Here are three suggestions:
1. Religious liberals see more clearly than conservatives that faith without works is dead (James 2:17). This insight is demonstrated in many ways, but above all in the concern of liberals for the poor, the sick, the dispossesed (including the many of victims of capitalism’s “creative destruction”), and historically marginalized groups such as African Americans, immigrants, women and gays. At the same time, liberals correctly insist that effectively helping these groups will frequently require structural changes to society, including the church.
2. Religious liberals have made peace with science and therefore don’t waste time on the misguided and oftentimes embarrassing efforts of fundamentalists to promote the teaching of creationism in public schools or to deny the challenges modern biblical criticism poses to our faith. Of course, liberals sometimes go to the opposite extreme and mistake whatever the current state of scientific knowledge happens to be for Truth. Consider, for example, that until the Big Bang theory gained acceptance in 1950s and 60s, most scientists denied the universe had a beginning in time, a truth that orthodox Christians had always accepted despite its lack of scientific support.
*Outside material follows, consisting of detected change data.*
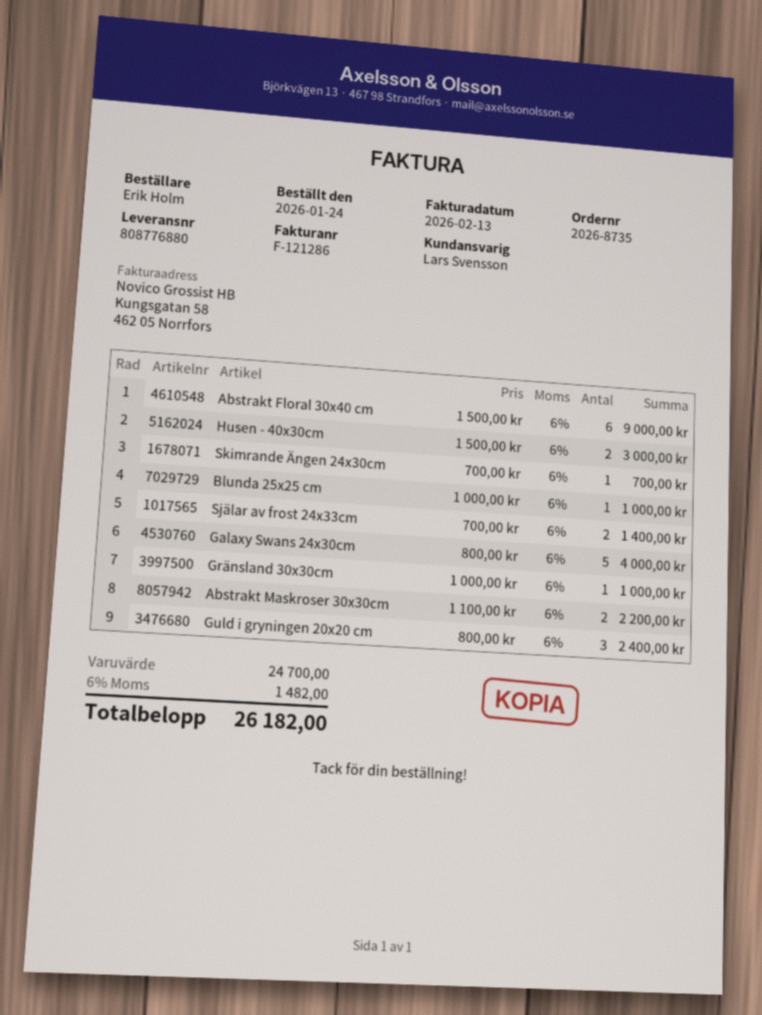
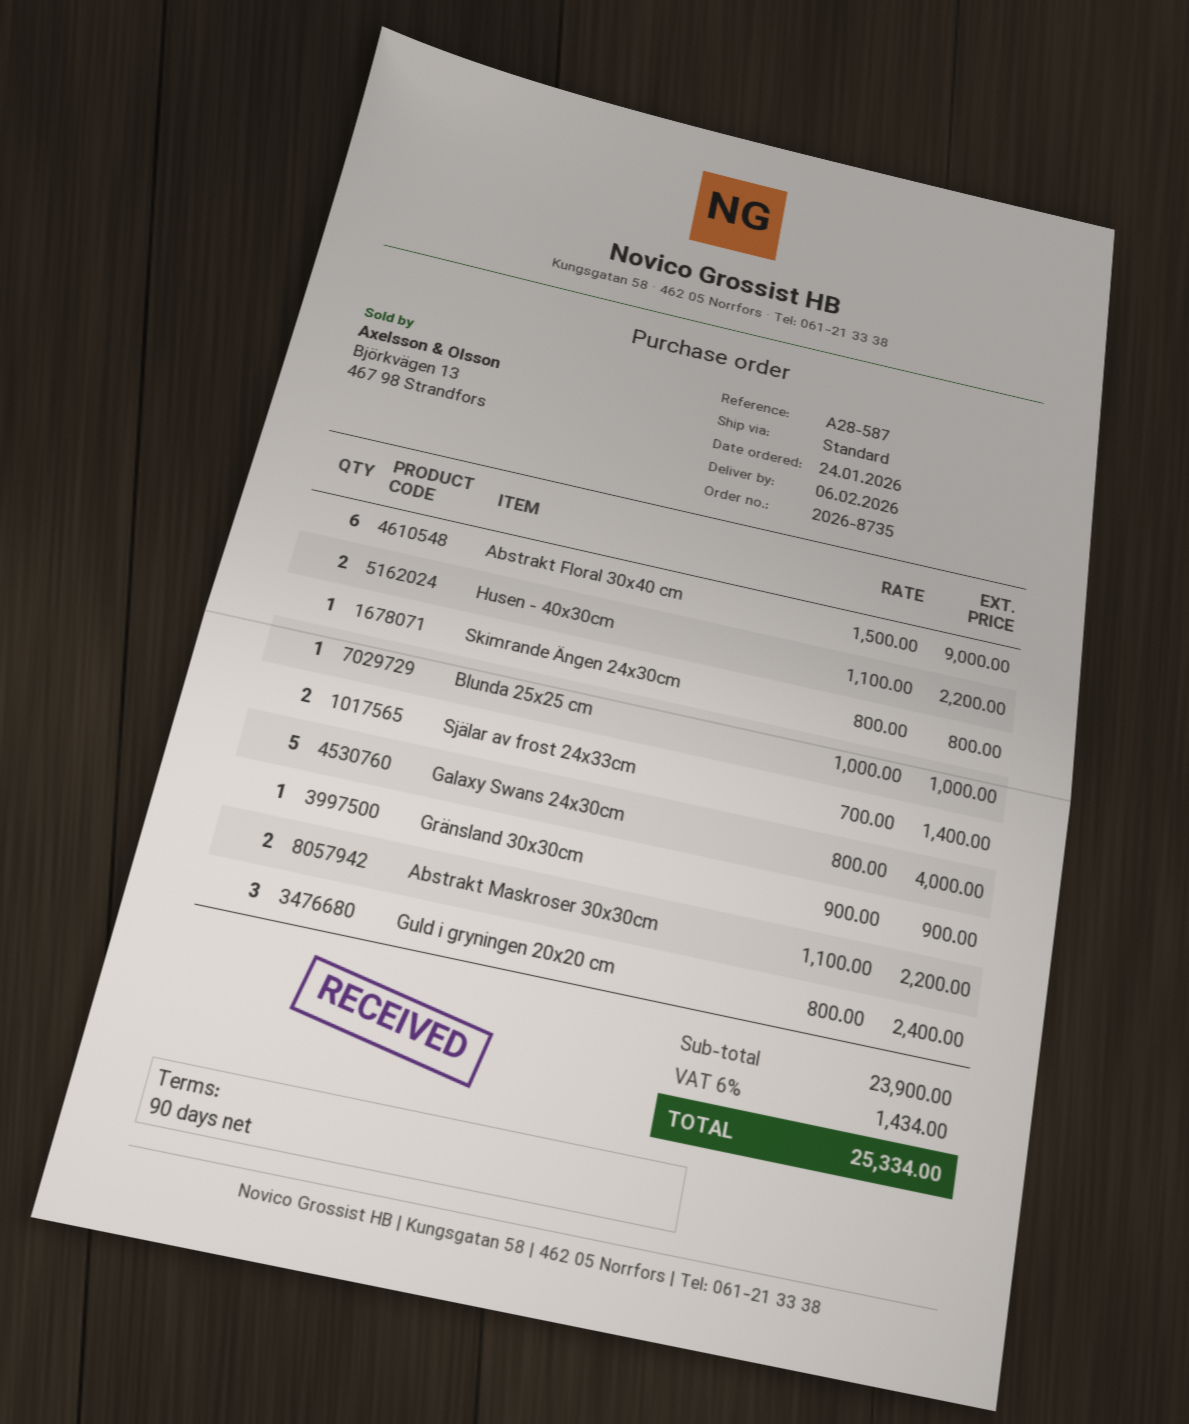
Husen - 40x30cm: 2 x 1500.00 = 3000.00 -> 2 x 1100.00 = 2200.00
Skimrande Ängen 24x30cm: 1 x 700.00 = 700.00 -> 1 x 800.00 = 800.00
Gränsland 30x30cm: 1 x 1000.00 = 1000.00 -> 1 x 900.00 = 900.00
subtotal: 24700.00 -> 23900.00
tax: 6% = 1482.00 -> 6% = 1434.00
total: 26182.00 -> 25334.00

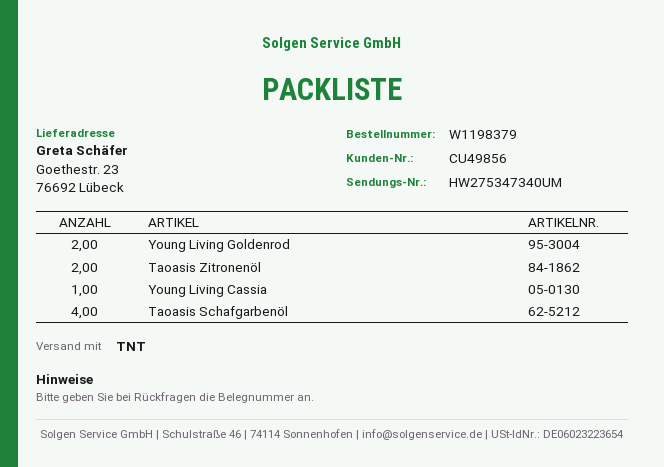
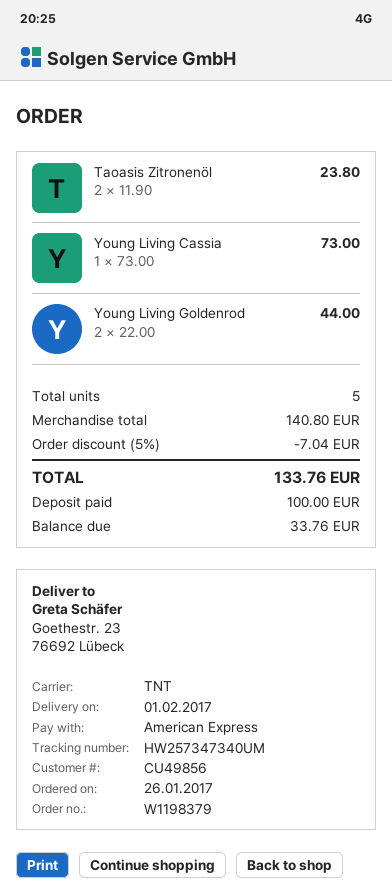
tracking number: HW275347340UM -> HW257347340UM
Taoasis Schafgarbenöl: 4 -> none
But the basic attitude of liberals here is correct: Christians have nothing to fear from science. Science, after all, is nothing more than humanity’s attempt to understand the natural world in which we live. And since God created both nature and reason, science can never finally contradict the teachings of our faith. It may seem to do so for a while, but sooner or later we will find either (1) that the science was wrong or incomplete (as with the Big Bang) or (2) that somewhere along the way our theology went off track (cf. Matthew 15:9: “But in vain they do worship me, teaching for doctrines the commandments of men”).
3. Religious liberals take a much more sensible approach to such vexing questions as whether other religions contain truth or their adherents can/will go to heaven. Here we must tread carefully, but, at their best, liberals remind us that the gospel is not the (very bad!) news that God has completely ignored everyone in history except the chosen few Jews and then Gentiles who were lucky enough to have heard of Christ.
On the contrary, the gospel is the incredibly surprising and yet wonderful news that the One whom all people in all times have been seeking and feeling after (Acts 17:27) - the God whom we had at our best always been worshipping, in some way or another, though without full understanding (John 4:22) - has now revealed himself to us in the fullest, most definitive of ways possible here on earth: (1) by actually becoming one of us, living with us as a flesh-and-blood human being, teaching us what it means to love, and then showing us by dying at our own hands, yet forgiving us and then rising again, and (2) by sending his Holy Spirit to live within us so that all that's broken about us and our communities can be fixed and our communion with God and one another restored.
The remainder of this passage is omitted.